Directions |
Transcribe the records below word for word, leaving every picture out.

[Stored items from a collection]
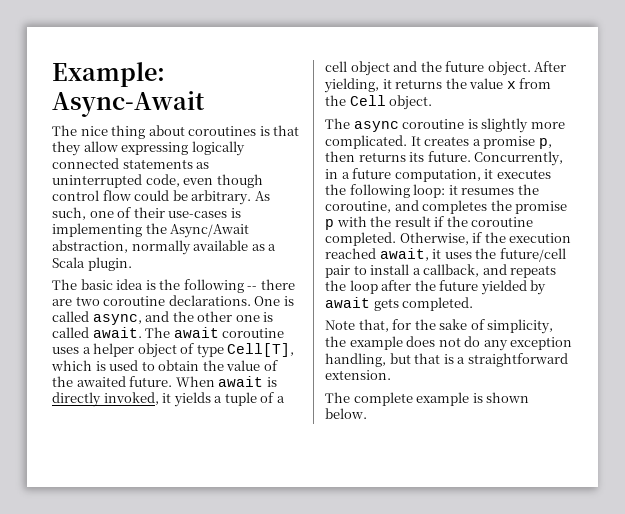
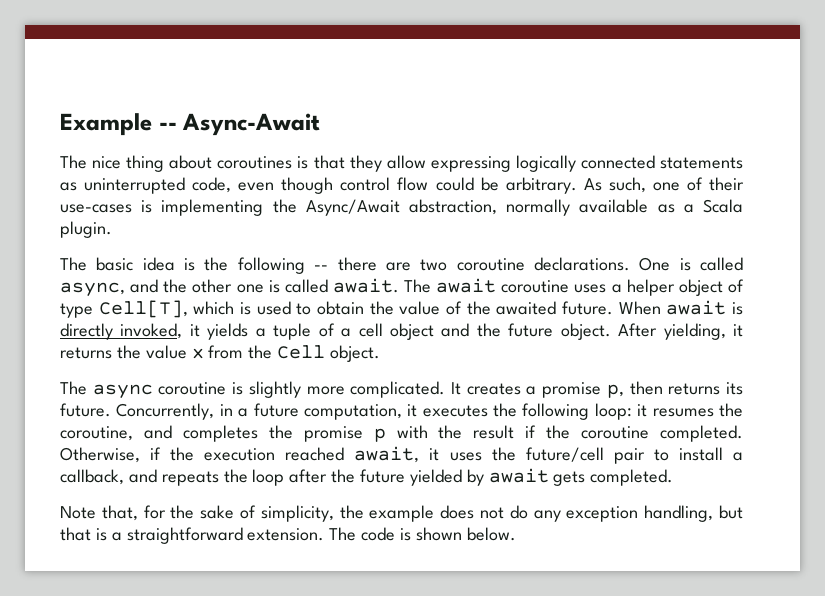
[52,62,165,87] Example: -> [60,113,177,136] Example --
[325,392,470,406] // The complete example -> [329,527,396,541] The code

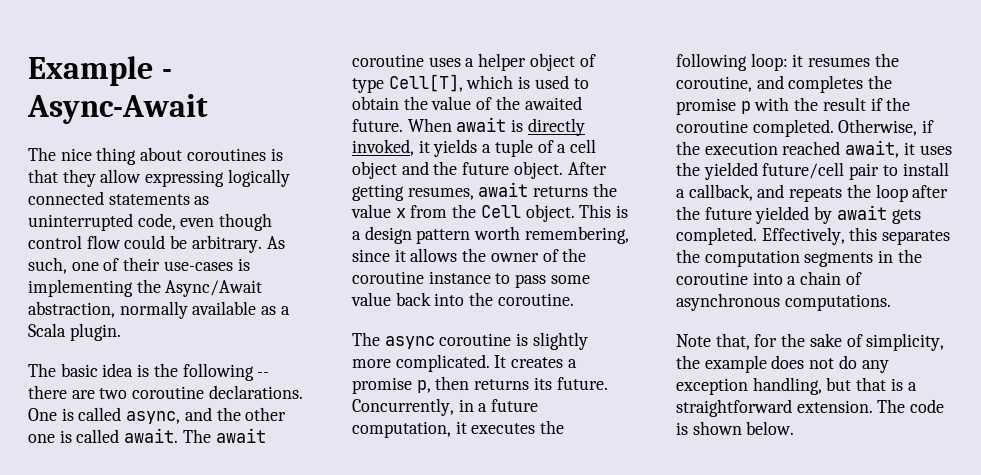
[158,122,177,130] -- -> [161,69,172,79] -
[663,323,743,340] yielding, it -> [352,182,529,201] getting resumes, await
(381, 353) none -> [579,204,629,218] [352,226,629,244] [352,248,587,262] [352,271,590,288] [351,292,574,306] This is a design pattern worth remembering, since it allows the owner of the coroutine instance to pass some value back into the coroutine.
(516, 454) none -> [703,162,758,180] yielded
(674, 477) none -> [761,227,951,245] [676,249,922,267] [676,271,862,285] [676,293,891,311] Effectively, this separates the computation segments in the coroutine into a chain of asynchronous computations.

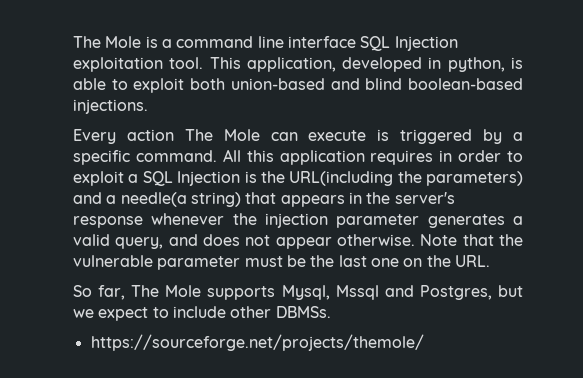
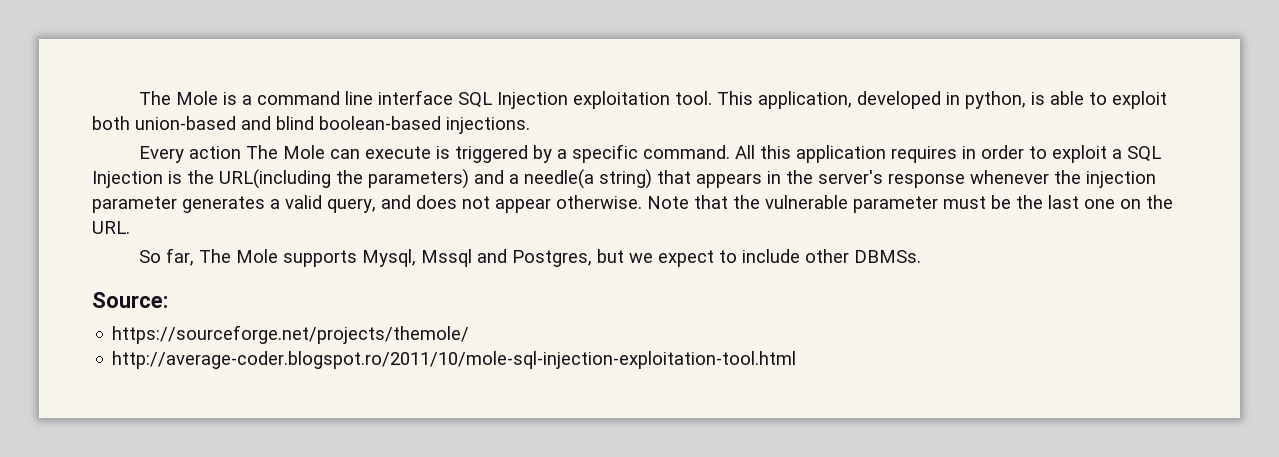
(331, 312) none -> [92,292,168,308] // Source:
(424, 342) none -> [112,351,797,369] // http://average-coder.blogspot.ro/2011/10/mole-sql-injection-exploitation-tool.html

Reply to the task |
[52,62,165,87] Example: -> [60,113,177,136] Example --
[325,392,470,406] // The complete example -> [329,527,396,541] The code

[158,122,177,130] -- -> [161,69,172,79] -
[663,323,743,340] yielding, it -> [352,182,529,201] getting resumes, await
(381, 353) none -> [579,204,629,218] [352,226,629,244] [352,248,587,262] [352,271,590,288] [351,292,574,306] This is a design pattern worth remembering, since it allows the owner of the coroutine instance to pass some value back into the coroutine.
(516, 454) none -> [703,162,758,180] yielded
(674, 477) none -> [761,227,951,245] [676,249,922,267] [676,271,862,285] [676,293,891,311] Effectively, this separates the computation segments in the coroutine into a chain of asynchronous computations.

(331, 312) none -> [92,292,168,308] // Source:
(424, 342) none -> [112,351,797,369] // http://average-coder.blogspot.ro/2011/10/mole-sql-injection-exploitation-tool.html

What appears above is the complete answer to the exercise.